Viewing 1 post (of 1 total)
  • Author
    Posts
  • DevynCJohnson
    DevynCJohnson
    Keymaster
    • Topics - 444
    • @devyncjohnson

    The GNU Binutils are a part of the GNU Toolchain and commonly used with the GNU Compiler Collection (GCC). However, the GNU Binutils alone contain over a dozen tools that programmers can use. Since GNU is such an important component of Linux, it may help Linux users to know about this package. If you wish to know all of the parameters of the commands seen below, then view the official documentation (links near the bottom) or read the manual pages in a terminal (man COMMAND). Learning about these commands can help readers understand the GNU Toolchain and Binutils. Also, this information will help programmers know about some other tools they can use.

    as

    The GNU Assembler is the tool used to assemble low-level code (typically Assembly language) into machine language (the binary digits understood by the CPU). GNU Assembler is the usual backend for the GNU Compiler Collection. This assembler supports a variety of architecture types. GNU Assembler uses "assembler directives", which are also called "psuedo ops". Directives are special pieces of code that inform an assembler, interpreter, compiler, or preprocessor how to manage the code of the program. A "pseudo op" (op = operation) is just another name for a directive that is read by an assembler.

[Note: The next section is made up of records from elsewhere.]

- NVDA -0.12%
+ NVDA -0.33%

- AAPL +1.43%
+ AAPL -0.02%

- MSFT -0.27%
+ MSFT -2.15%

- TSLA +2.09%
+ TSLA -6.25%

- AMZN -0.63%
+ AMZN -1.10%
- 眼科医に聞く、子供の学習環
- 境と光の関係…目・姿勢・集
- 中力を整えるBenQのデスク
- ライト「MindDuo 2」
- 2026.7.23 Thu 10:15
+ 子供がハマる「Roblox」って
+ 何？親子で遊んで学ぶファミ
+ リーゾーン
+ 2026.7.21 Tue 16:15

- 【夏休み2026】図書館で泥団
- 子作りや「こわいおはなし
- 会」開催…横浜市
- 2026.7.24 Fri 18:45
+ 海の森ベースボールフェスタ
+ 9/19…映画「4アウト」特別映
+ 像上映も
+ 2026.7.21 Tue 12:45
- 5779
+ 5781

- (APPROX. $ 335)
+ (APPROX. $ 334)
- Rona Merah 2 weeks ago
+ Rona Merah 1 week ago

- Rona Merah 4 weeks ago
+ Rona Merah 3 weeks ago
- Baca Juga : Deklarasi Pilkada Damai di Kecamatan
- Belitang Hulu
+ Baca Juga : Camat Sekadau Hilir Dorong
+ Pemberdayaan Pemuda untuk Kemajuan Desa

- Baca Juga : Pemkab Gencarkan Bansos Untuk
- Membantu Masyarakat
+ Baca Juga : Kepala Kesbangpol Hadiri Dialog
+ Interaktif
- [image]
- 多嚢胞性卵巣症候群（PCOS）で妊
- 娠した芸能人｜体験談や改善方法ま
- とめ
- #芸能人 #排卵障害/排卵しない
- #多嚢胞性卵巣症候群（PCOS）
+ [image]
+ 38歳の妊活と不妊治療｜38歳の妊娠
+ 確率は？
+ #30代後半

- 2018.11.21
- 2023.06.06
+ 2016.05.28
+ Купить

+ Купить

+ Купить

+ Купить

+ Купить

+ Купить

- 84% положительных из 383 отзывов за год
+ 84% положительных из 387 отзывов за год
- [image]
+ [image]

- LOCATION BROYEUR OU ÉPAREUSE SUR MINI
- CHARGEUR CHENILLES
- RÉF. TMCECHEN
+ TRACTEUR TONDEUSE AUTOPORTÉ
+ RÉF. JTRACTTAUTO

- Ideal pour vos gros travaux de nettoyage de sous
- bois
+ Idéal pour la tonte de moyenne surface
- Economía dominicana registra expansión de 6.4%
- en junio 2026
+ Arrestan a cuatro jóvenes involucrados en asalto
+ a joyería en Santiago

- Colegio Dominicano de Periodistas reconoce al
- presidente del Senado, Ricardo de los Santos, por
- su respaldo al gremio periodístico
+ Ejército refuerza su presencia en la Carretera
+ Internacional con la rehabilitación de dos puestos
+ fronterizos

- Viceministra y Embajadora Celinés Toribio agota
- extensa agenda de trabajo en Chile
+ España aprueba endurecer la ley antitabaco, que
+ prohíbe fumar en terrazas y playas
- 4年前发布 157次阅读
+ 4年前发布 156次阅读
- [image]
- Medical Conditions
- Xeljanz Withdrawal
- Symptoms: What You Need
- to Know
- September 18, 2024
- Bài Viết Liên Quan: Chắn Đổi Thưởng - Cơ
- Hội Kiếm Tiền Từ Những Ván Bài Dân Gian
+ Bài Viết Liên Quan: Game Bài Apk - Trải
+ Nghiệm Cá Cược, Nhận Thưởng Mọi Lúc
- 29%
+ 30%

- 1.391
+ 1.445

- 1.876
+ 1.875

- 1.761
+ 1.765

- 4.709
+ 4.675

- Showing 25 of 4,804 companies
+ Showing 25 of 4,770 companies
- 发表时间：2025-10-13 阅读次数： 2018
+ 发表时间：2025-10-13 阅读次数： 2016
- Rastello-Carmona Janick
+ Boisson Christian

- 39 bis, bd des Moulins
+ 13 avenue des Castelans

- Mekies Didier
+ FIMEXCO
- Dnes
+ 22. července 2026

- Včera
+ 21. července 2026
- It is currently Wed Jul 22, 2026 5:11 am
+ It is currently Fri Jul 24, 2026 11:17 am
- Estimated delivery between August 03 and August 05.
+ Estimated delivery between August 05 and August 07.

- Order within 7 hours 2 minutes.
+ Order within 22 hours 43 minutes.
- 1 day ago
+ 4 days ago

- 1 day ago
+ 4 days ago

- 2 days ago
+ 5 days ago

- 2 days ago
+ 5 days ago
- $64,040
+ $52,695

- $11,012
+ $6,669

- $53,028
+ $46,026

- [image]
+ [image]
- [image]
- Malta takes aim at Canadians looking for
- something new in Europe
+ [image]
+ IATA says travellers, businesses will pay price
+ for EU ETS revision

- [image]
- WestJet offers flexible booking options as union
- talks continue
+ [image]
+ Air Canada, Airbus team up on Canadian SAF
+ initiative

    This assembler can be used in the command-line by using the "as" command. Use parameters to specify the target architecture (what type of CPU will the assembled code run on?) or special actions/behaviors for the assembler. For instance, "as -PARAMETERS FILE" is a valid format to use in the command-line. As long as no errors occur, the output should be an object file (*.o). Alternately, users can send parameters to the assembler when using the "gcc" command (the compiler). In this example "gcc -c -g -O -Wa,-alh,-L file.c", the "-Wa" indicates that some commands need to be sent to the assembler. Next, "-alh,-L" are the parameters, so "-Wa,-alh,-L" is the set of flags for the assembler. Remember, start with "-Wa" and then use commas (no spaces) to separate each parameter meant for the assembler.

    QUICK FACT: A macros is a form of directive.

    ld

    The GNU Linker is the tool used to connect (or link) object files, archive files (*.a), and/or libraries together to yield an executable or library. This is the last step in the compilation process. "ld" links the object files generated by "as", or some other assembler.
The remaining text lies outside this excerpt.